Ahead of a scheduled Nov. 5 quarterly earnings report, Munich Re announced that its COVID-19 losses for the third quarter total €800 million (roughly $940 million) and that non-COVID large losses are above average.

That should put overall profit at about €200 million ($235 million) a decline from last year’s third-quarter profit of €865 million (over $1 billion).

The third-quarter 2020 COVID losses are attributable to property/casualty and life/health business, the reinsurer said, without breaking down the relative amounts. One the P/C side, insurance for major events figures into the total, the company said in a media statement

Non-COVID major losses include a high tally from severe hurricanes and wildfires in the United States, as well as man-made losses, the largest of which was the explosion in Beirut’s port.

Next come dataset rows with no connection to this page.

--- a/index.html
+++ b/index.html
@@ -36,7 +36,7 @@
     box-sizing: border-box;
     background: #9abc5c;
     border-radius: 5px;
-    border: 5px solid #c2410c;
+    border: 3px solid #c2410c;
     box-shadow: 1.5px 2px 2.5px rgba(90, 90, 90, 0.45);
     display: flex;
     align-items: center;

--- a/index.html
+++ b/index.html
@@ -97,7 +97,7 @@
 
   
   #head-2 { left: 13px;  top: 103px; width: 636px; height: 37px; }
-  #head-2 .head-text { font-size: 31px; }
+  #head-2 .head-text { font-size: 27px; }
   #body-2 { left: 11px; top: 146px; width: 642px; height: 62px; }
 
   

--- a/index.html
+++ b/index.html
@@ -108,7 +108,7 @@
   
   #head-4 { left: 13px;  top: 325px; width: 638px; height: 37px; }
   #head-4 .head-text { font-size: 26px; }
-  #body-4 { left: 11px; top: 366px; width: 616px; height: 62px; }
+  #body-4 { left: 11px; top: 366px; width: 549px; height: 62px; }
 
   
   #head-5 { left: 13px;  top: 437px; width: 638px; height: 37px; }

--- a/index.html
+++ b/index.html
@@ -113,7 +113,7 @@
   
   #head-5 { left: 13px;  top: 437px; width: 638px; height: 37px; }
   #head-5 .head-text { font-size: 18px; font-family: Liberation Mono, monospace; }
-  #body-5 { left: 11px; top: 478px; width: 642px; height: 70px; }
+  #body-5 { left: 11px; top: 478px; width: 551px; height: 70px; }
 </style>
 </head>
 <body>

Separately, Doris Höpke, a member of the board of management responsible for Europe and Latin America, said a confluence of factors will continue to push insurance and reinsurance prices higher going forward, according to a media statement summarizing her remarks from a virtual press briefing (taking the place of an on-site briefing at the annual Baden Baden meeting). Repeating messages previously delivered by Torsten Jeworrek, CEO of Munich Re’s reinsurance business, at a virtual Monte Carlo briefing in September about the drivers of the increases, Höpke highlighted a previous erosion of low industry prices and record-low interest rates—”likely to remain even lower for even longer due to the coronavirus pandemic.”

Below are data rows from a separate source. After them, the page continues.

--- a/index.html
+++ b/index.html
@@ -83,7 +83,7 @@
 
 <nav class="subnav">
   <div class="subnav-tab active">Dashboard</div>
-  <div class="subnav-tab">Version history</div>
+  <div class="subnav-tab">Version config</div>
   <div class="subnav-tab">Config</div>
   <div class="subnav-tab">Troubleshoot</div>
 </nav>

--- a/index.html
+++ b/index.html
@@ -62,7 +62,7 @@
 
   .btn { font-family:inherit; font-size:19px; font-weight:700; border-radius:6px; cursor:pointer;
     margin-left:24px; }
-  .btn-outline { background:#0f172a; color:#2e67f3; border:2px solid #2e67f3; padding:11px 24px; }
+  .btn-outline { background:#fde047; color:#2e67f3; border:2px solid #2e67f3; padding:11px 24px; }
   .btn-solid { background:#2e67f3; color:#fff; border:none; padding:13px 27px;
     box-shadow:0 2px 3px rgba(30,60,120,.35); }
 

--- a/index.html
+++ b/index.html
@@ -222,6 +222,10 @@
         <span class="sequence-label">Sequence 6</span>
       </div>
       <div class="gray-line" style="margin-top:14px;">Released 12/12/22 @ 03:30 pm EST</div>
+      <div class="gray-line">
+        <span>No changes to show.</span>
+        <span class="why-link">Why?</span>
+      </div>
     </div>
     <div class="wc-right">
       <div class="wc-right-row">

“Relying on interest income, or hoping that statistically likely losses will not occur, is an unsuitable basis for the long-term assumption of major risks,” she said. “We want to support our clients reliably and in the long run with our financial capacity and our knowledge of risks. We devote considerable attention at Munich Re to sound underwriting, as well as appropriate prices, terms and conditions,” she said,

“Munich Re will consistently ensure that prices, terms and conditions are commensurate with the risks in the next renewal round,” the media statement said.

As Jeworrek did previously, Höpke also said that COVID and the associated lockdowns of public life and business have been “a wake-up call” about the “staggering potential for systemic risks to result in losses that subsequently trigger many different repercussions.”

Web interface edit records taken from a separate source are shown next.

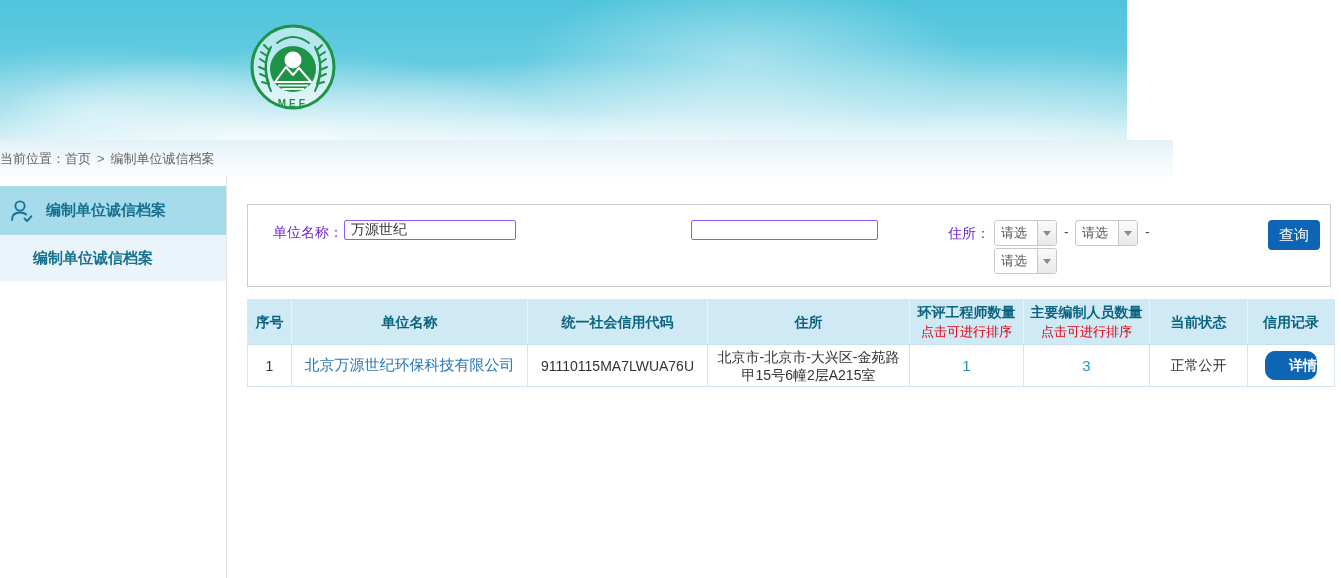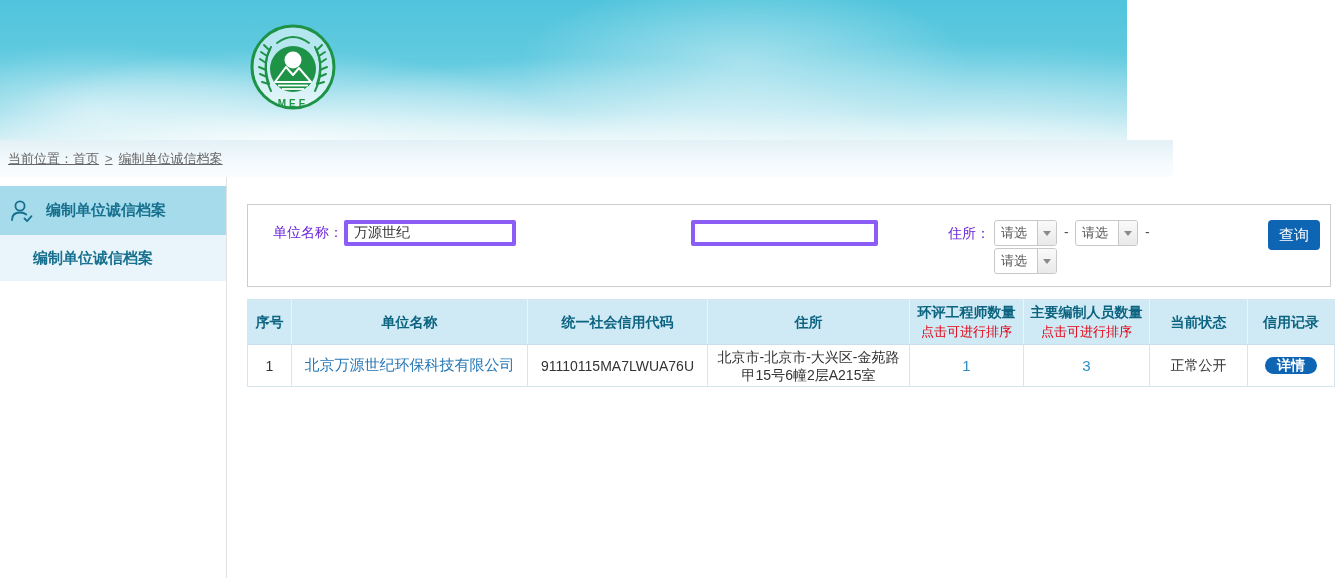--- a/index.html
+++ b/index.html
@@ -27,11 +27,10 @@
 
   
   .breadcrumb{
-    width:1173px; height:37px; line-height:37px; padding-left:8px;
+    width:1173px; height:37px; line-height:37px; 
     font-size:13px; color:#666;
     background:linear-gradient(180deg,#e3f1f7 0%, #f2f9fc 55%, #fbfdfe 100%);
     white-space:nowrap;
-    text-decoration:underline;
   }
   .breadcrumb .crumb-link{ color:#666; cursor:pointer; }
   .breadcrumb .sep{ margin:0 6px; color:#777; }

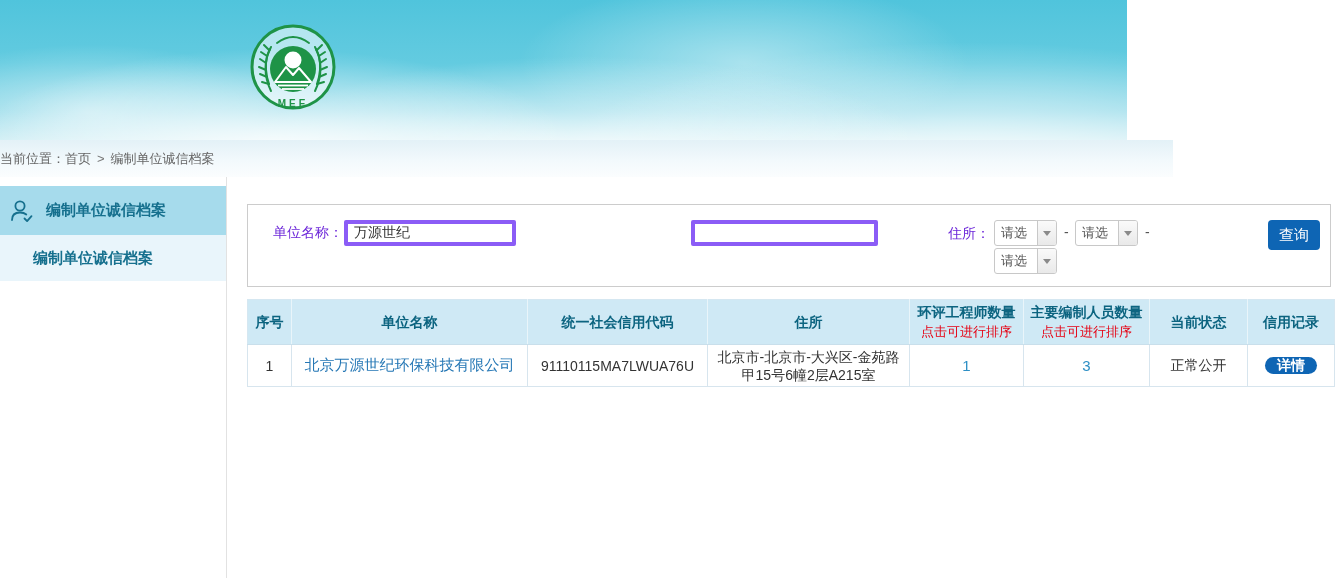--- a/index.html
+++ b/index.html
@@ -60,7 +60,7 @@
   }
   .search-box .lbl{ position:absolute; font-size:14px; color:#6d28d9; line-height:26px; white-space:nowrap; }
   .txt-input{
-    position:absolute; height:26px; border:4px solid #8b5cf6; border-radius:2px;
+    position:absolute; height:20px; border:1px solid #8b5cf6; border-radius:2px;
     font-size:14px; color:#333; padding:0 6px; outline:none; background:#fff;
     font-family:"Liberation Sans", sans-serif;
   }

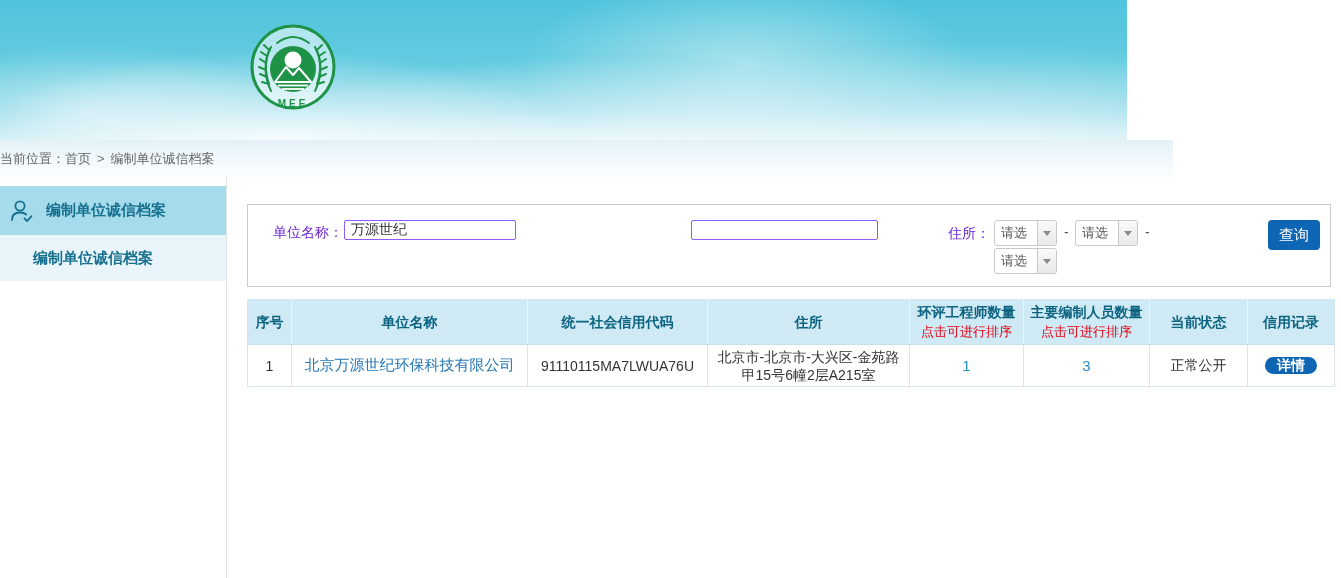--- a/index.html
+++ b/index.html
@@ -107,8 +107,8 @@
   .cell-addr{ font-size:13px; color:#333; line-height:18px; }
   .cell-num{ color:#2d8fc5; font-size:15px; cursor:pointer; }
   .btn-detail{
-    width:52px; height:17px; background:#0e65b4; color:#fff; font-size:14px; font-weight:bold;
-    border:none; border-radius:10px; cursor:pointer; font-family:"Liberation Sans", sans-serif;
+    width:52px; height:29px; background:#0e65b4; color:#fff; font-size:14px; font-weight:bold;
+    border:none; border-radius:10px; cursor:pointer; font-family:"Liberation Sans", sans-serif;text-align:right;
   }
 </style>
 </head>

She focused particular on the repercussions of cyber attacks. With a team of 130-plus cyber specialists, Munich Re is mapping out a comprehensive strategy of assessing existing risks individually, identifying systemic trends, and pursuing risk-commensurate prices, terms and conditions.

According to the media statement, the market for cyber risks remains one of Munich Re’s most important strategic growth areas, and the reinsurer expects robust industrywide growth driven by pandemic-fueled momentum from digitalization and rising awareness of cyber risks. “The cyber insurance market could even surpass the current forecast for growth, from slightly above $7 billion in 2020 to around $20 billion in 2025,” Munich Re estimates.

A slide presentation accompanying the media statement shows that Munich Re’s share of what was a $6 billion global cyber market just a year ago, in 2019, stood at $600 million, with roughly half of Munich Re’s cyber book on the reinsurance side and half on the primary insurance side.